** Given records follows **
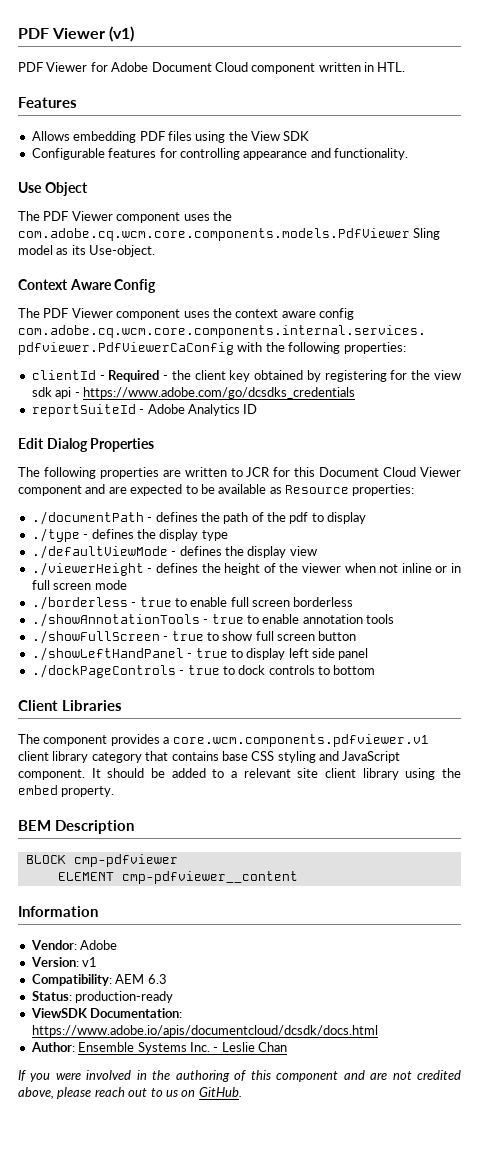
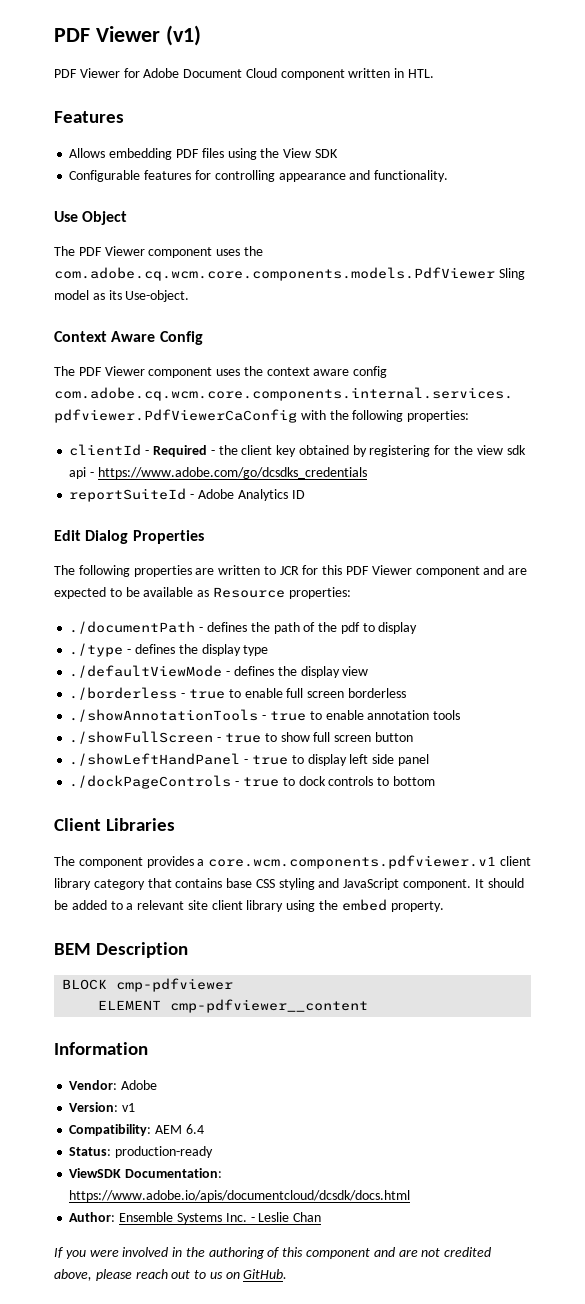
[319,467,417,477] Document Cloud -> [346,566,370,575] PDF
[31,562,462,576] [31,580,127,590] // ./viewerHeight - defines the height of the viewer when not inline or in full screen mode -> (369, 671) none
[147,974,167,984] 6.3 -> [185,1124,204,1134] 6.4

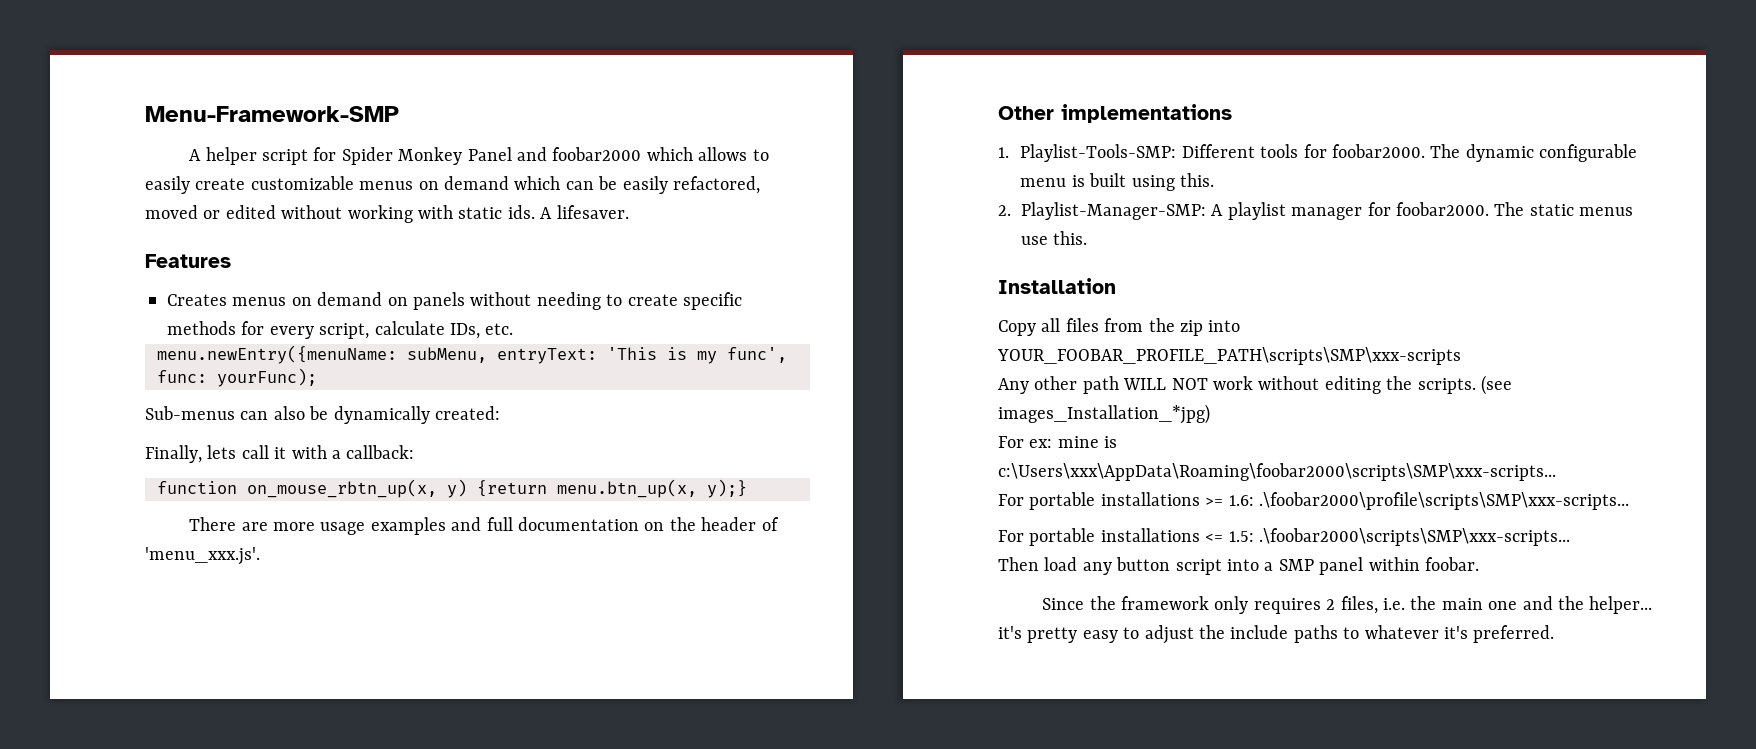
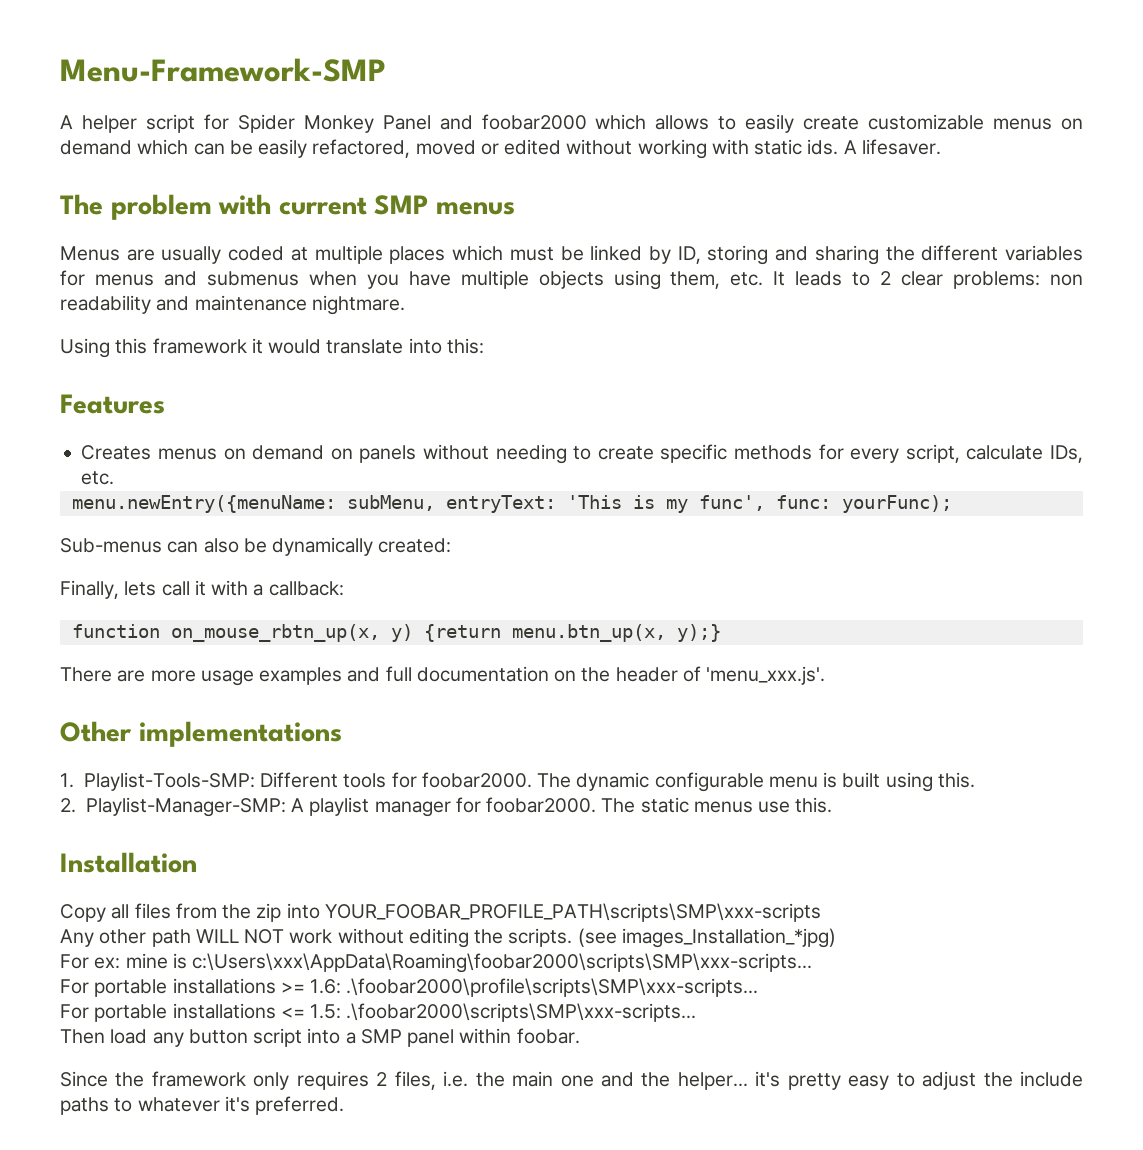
(629, 212) none -> [60,194,515,220] [60,245,1083,265] [60,270,1084,290] [60,295,405,315] [60,338,484,358] // The problem with current SMP menus // Menus are usually coded at multiple places which must be linked by ID, storing and sharing the different variables for menus and submenus when you have multiple objects using them, etc. It leads to 2 clear problems: non readability and maintenance nightmare. // Using this framework it would translate into this:

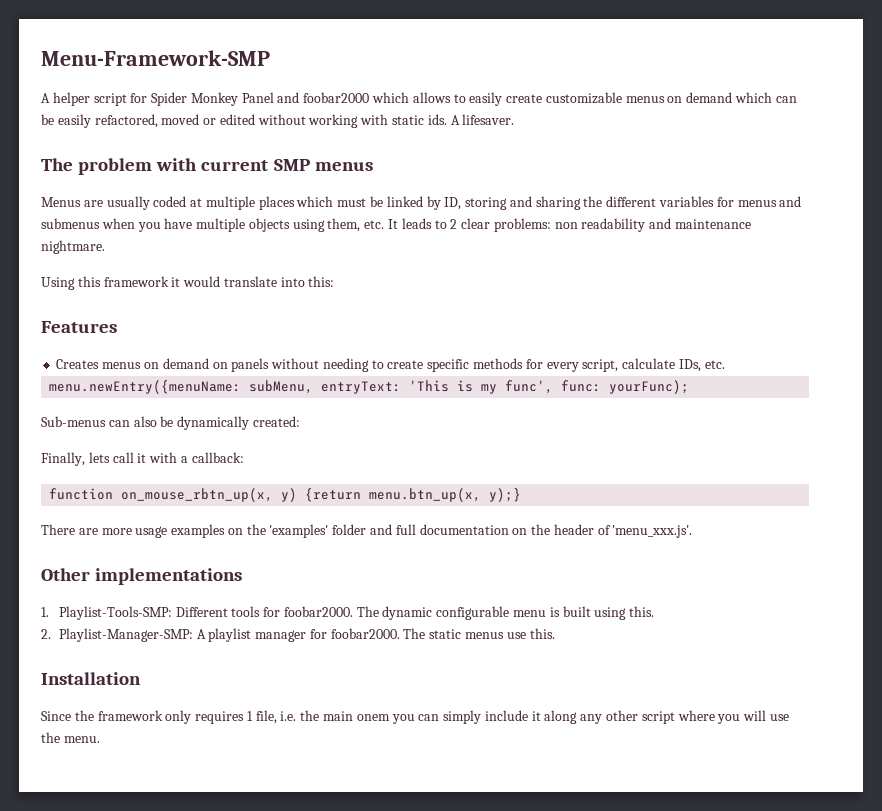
(343, 676) none -> [227,524,367,538] on the 'examples' folder
[60,903,821,922] [60,928,836,948] [60,953,813,973] [60,978,759,997] [60,1003,697,1022] [60,1028,580,1047] // Copy all files from the zip into YOUR_FOOBAR_PROFILE_PATH\scripts\SMP\xxx-scripts // Any other path WILL NOT work without editing the scripts. (see images_Installation_*jpg) // For ex: mine is c:\Users\xxx\AppData\Roaming\foobar2000\scripts\SMP\xxx-scripts... // For portable installations >= 1.6: .\foobar2000\profile\scripts\SMP\xxx-scripts... // For portable installations <= 1.5: .\foobar2000\scripts\SMP\xxx-scripts... // Then load any button script into a SMP panel within foobar. -> (141, 678) none
[376,1071,436,1090] 2 files, -> [246,710,277,724] 1 file,
[560,1071,1084,1090] [60,1096,345,1115] one and the helper... it's pretty easy to adjust the include paths to whatever it's preferred. -> [356,710,789,724] [41,732,100,743] onem you can simply include it along any other script where you will use the menu.

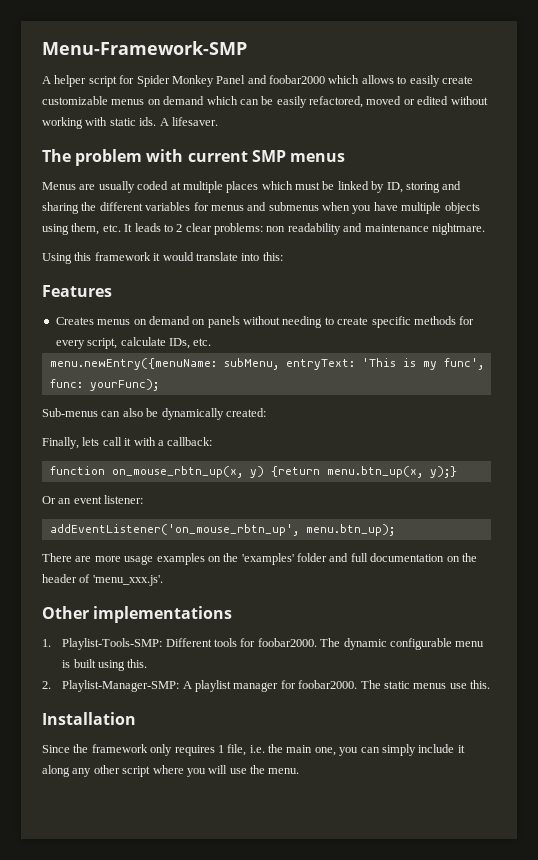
(522, 495) none -> [42,495,144,504] [49,524,395,536] // Or an event listener: // addEventListener('on_mouse_rbtn_up', menu.btn_up);
[356,714,390,721] onem -> [314,747,336,756] one,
** End of Given records **
#### [Try it]
Quote the full listing above word for word; exclude every picture from the copy.

#### [Answer below]
[319,467,417,477] Document Cloud -> [346,566,370,575] PDF
[31,562,462,576] [31,580,127,590] // ./viewerHeight - defines the height of the viewer when not inline or in full screen mode -> (369, 671) none
[147,974,167,984] 6.3 -> [185,1124,204,1134] 6.4

(629, 212) none -> [60,194,515,220] [60,245,1083,265] [60,270,1084,290] [60,295,405,315] [60,338,484,358] // The problem with current SMP menus // Menus are usually coded at multiple places which must be linked by ID, storing and sharing the different variables for menus and submenus when you have multiple objects using them, etc. It leads to 2 clear problems: non readability and maintenance nightmare. // Using this framework it would translate into this:

(343, 676) none -> [227,524,367,538] on the 'examples' folder
[60,903,821,922] [60,928,836,948] [60,953,813,973] [60,978,759,997] [60,1003,697,1022] [60,1028,580,1047] // Copy all files from the zip into YOUR_FOOBAR_PROFILE_PATH\scripts\SMP\xxx-scripts // Any other path WILL NOT work without editing the scripts. (see images_Installation_*jpg) // For ex: mine is c:\Users\xxx\AppData\Roaming\foobar2000\scripts\SMP\xxx-scripts... // For portable installations >= 1.6: .\foobar2000\profile\scripts\SMP\xxx-scripts... // For portable installations <= 1.5: .\foobar2000\scripts\SMP\xxx-scripts... // Then load any button script into a SMP panel within foobar. -> (141, 678) none
[376,1071,436,1090] 2 files, -> [246,710,277,724] 1 file,
[560,1071,1084,1090] [60,1096,345,1115] one and the helper... it's pretty easy to adjust the include paths to whatever it's preferred. -> [356,710,789,724] [41,732,100,743] onem you can simply include it along any other script where you will use the menu.

(522, 495) none -> [42,495,144,504] [49,524,395,536] // Or an event listener: // addEventListener('on_mouse_rbtn_up', menu.btn_up);
[356,714,390,721] onem -> [314,747,336,756] one,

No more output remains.